Unable to vent with friends, and without access to personal therapy, Melissa, Austin’s mother, says his world is starting to get closer.

Melissa Bruinger: I felt like he was less reactive and kind of withdrawn into himself and spending a lot of time on his own. And I went to enter him and he said to me, “Mom, I have suicidal thoughts.”

SHAREN ALPHONSI: And how old was he?

Melissa Bruinger: He was nine years old. And like, I was kind of like, I didn’t know what to say. I didn’t know what to do.

Austin Brueninger: I’ve pictured myself going through all these things like jumping off a building and taking a knife out of my kitchen and ending my life. More than 50 of them were the ones who just flooded my mind. I don’t really know if it was caused by all of, like, antisocial and powerlessness – I also felt that with the divorce came a lot of yelling and I felt like my dad didn’t need me anymore. It’s really hard to think about at that moment.

Melissa Bruenger

Desperate, Melissa called her pediatrician in Austin who referred her to outpatient therapists and inpatient psychiatry programs—only to be told there were long waiting lists and no beds.

Melissa Bruenger: All this stuff is racing in my head.
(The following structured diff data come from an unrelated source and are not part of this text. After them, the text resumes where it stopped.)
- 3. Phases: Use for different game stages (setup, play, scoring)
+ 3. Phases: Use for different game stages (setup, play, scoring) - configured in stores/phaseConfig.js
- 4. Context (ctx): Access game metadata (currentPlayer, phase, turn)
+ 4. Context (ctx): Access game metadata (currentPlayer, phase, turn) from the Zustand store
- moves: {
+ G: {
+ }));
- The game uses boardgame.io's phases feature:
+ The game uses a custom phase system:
Then to say, “Well, no family at the moment.” And I’m like, “How am I going to keep it safe?”

In an effort to try to keep children safe, Wisconsin is trying another approach that is being adopted in other parts of the country.

Seventeen pediatric clinics across southeastern Wisconsin have integrated full-time therapists within their offices. Provide mental health examinations and treatments as part of routine care. Dr. Brilliant Namer was the first pediatrician in Milwaukee to establish a therapist’s office within her office.
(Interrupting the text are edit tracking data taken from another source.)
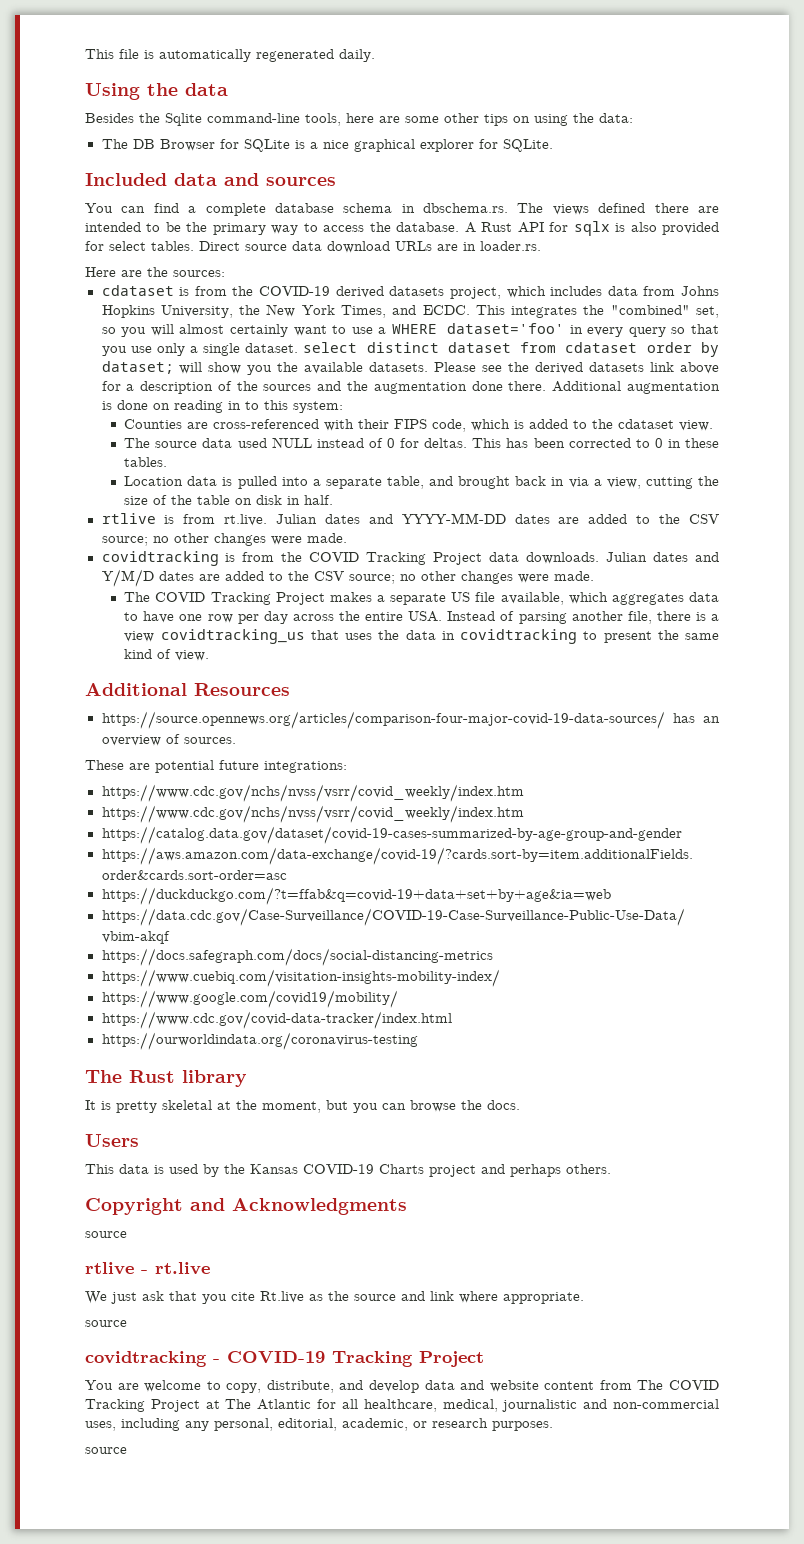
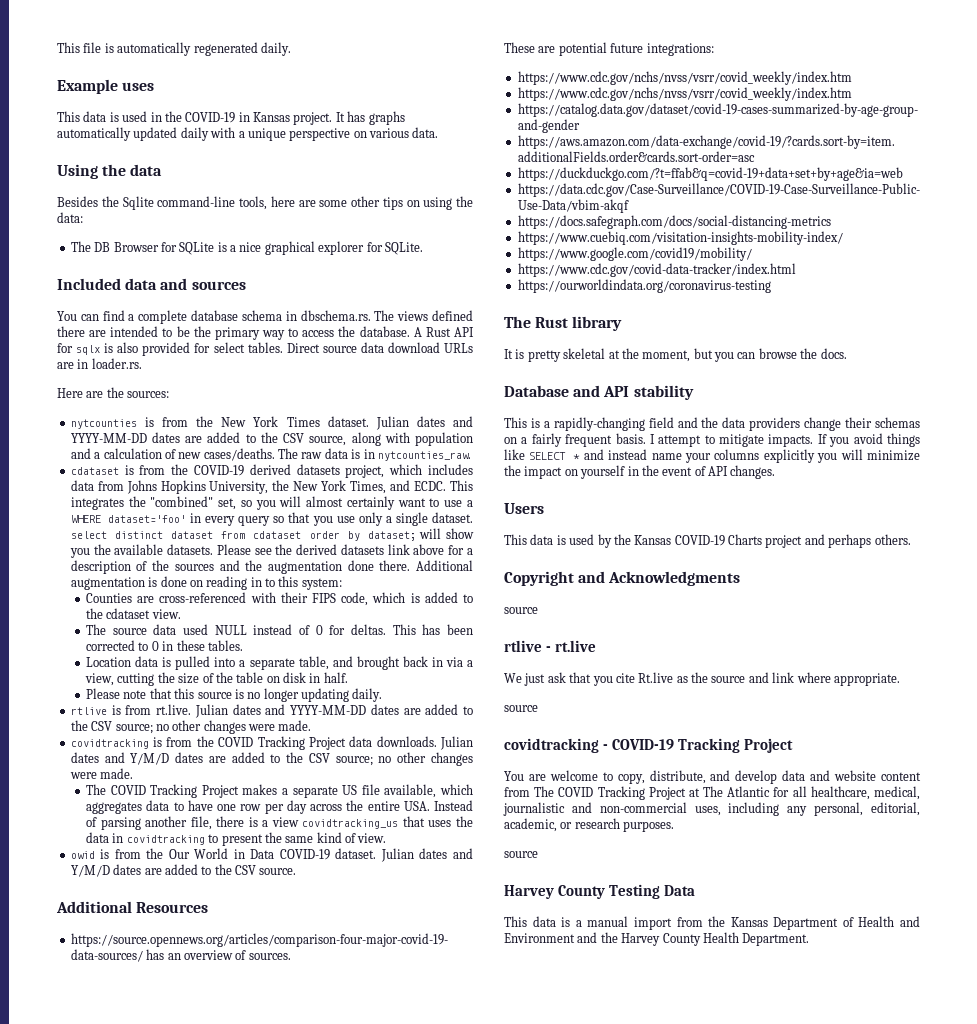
+ Example uses
+ This data is used in the COVID-19 in Kansas project. It has graphs automatically updated daily with a unique perspective on various data.
+ nytcounties is from the New York Times dataset. Julian dates and YYYY-MM-DD dates are added to the CSV source, along with population and a calculation of new cases/deaths. The raw data is in nytcounties_raw.
+ Please note that this source is no longer updating daily.
+ owid is from the Our World in Data COVID-19 dataset. Julian dates and Y/M/D dates are added to the CSV source.
+ Database and API stability
+ This is a rapidly-changing field and the data providers change their schemas on a fairly frequent basis. I attempt to mitigate impacts. If you avoid things like SELECT * and instead name your columns explicitly you will minimize the impact on yourself in the event of API changes.
+ Harvey County Testing Data
+ This data is a manual import from the Kansas Department of Health and Environment and the Harvey County Health Department.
Sharine Alphonsi: You’re saying, “We’re here together, we’re all going to work on this together,” not “We can’t help you, go see someone else.”
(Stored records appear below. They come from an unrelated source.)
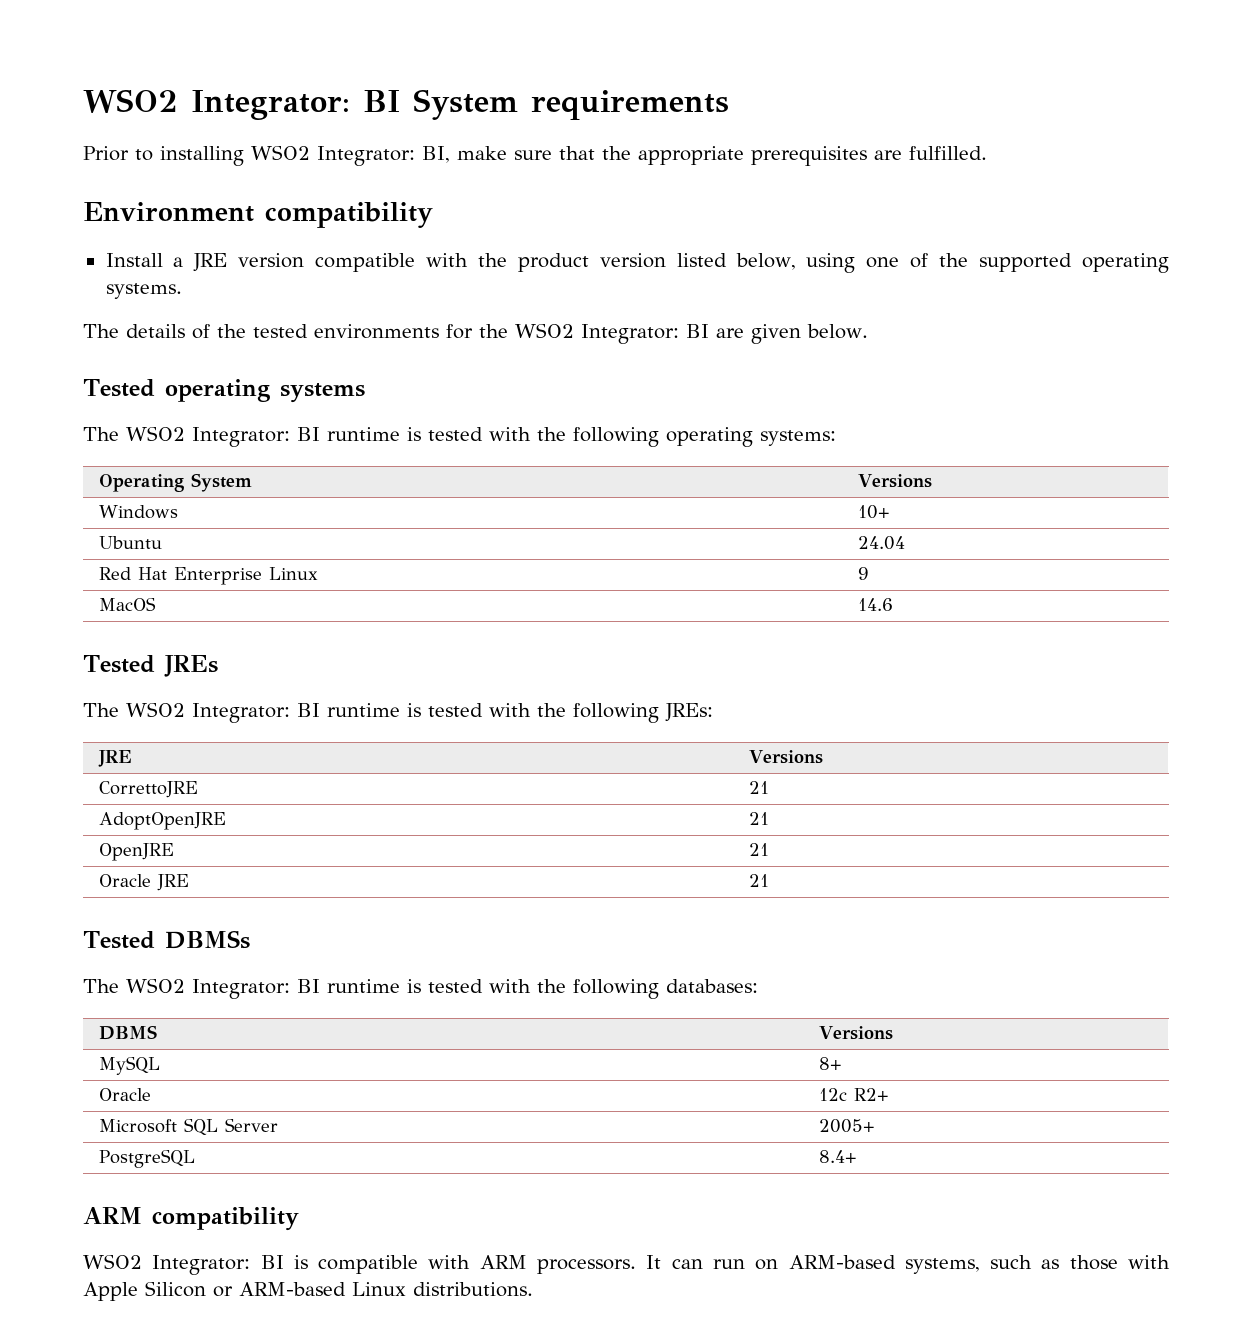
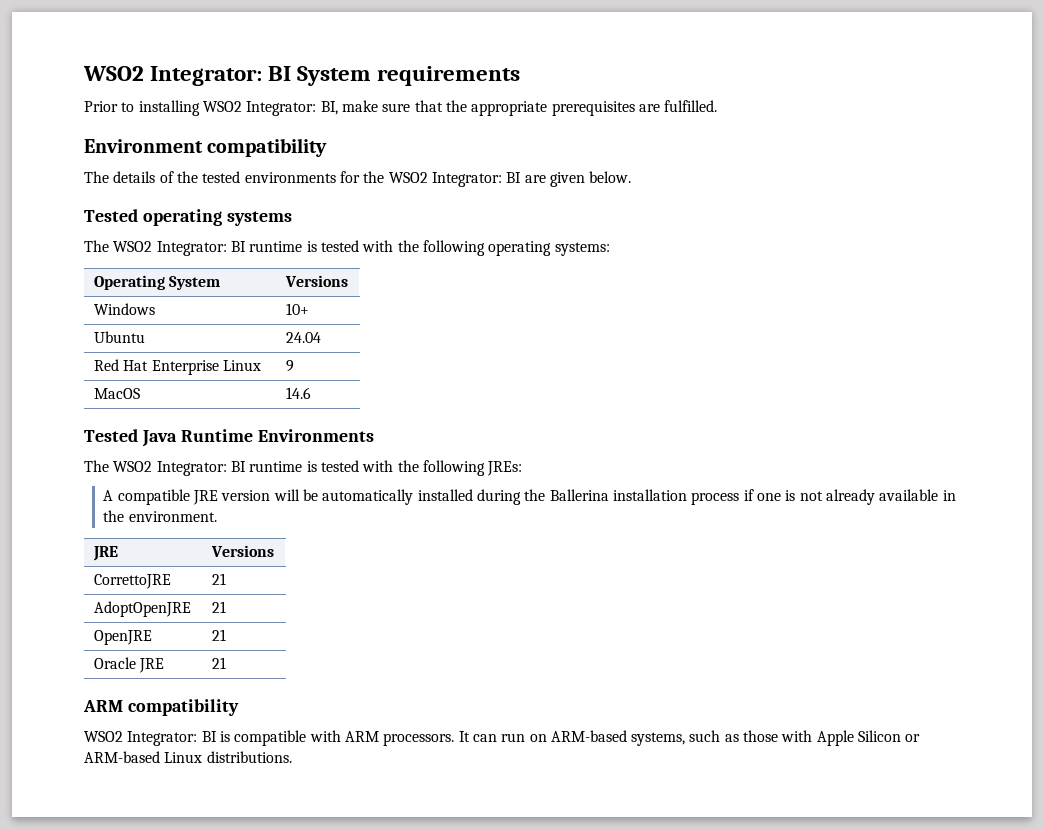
- Install a JRE version compatible with the product version listed below, using one of the supported operating systems.
- Tested JREs
+ Tested Java Runtime Environments
+ A compatible JRE version will be automatically installed during the Ballerina installation process if one is not already available in the environment.
- Tested DBMSs
- The WSO2 Integrator: BI runtime is tested with the following databases:
- DBMS | Versions
- MySQL | 8+
- Oracle | 12c R2+
- Microsoft SQL Server | 2005+
- PostgreSQL | 8.4+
Dr.. Brilliant Namer: Exactly. Thus, having a therapist in our clinic really has – teaming up to discuss that patient and family together, to bounce ideas off of each other, ‘because we know them so well -‘ is so much better for the patient to take care of.

Dr. Brilliant Nimr

Dr. Nimr’s clinic treats an underserved community where families often struggle to get mental health help. The therapists here have treated more than 500 children since the epidemic began.

Dr.. Brilliant Niemer: I think we as pediatricians and primary care providers can no longer just say, you know, ‘Mental health providers, you’re the only ones who are going to care about our patients in terms of mental health.’ This is now something we need to do as well.

Pediatrician in Austin Brueninger now has a therapist in her office, too. Their family was fortunate to find regular depressive treatment on an outpatient basis.

Shareen Alphonsi: How do you feel now?

Austin Brueninger: I don’t know. It’s much better than before. Everything happens in my life, knowing that I’m, like, friends with everyone in my class, building a better social life, like. It is interesting to know that there are others who love the same things as me.

Sharyn Alphonsi: Austin, it’s not easy to talk about all of these things. Why did you agree to tell us what you’ve been through–

Austin Brueninger: Because the world needs this, the world needs to know that. Mental health and things like that need to be addressed, otherwise bad things could happen. If you’re doing this on your own, try calling someone you know, like your friend and family.

SHAREN ALPHONSI: And talk about it.

Austin Brueninger: Yes.

Produced by Ashley Willy. Co-producer, Jennifer Dozor. Broadcasting Assistant, Elizabeth Germeno. Edited by April Wilson.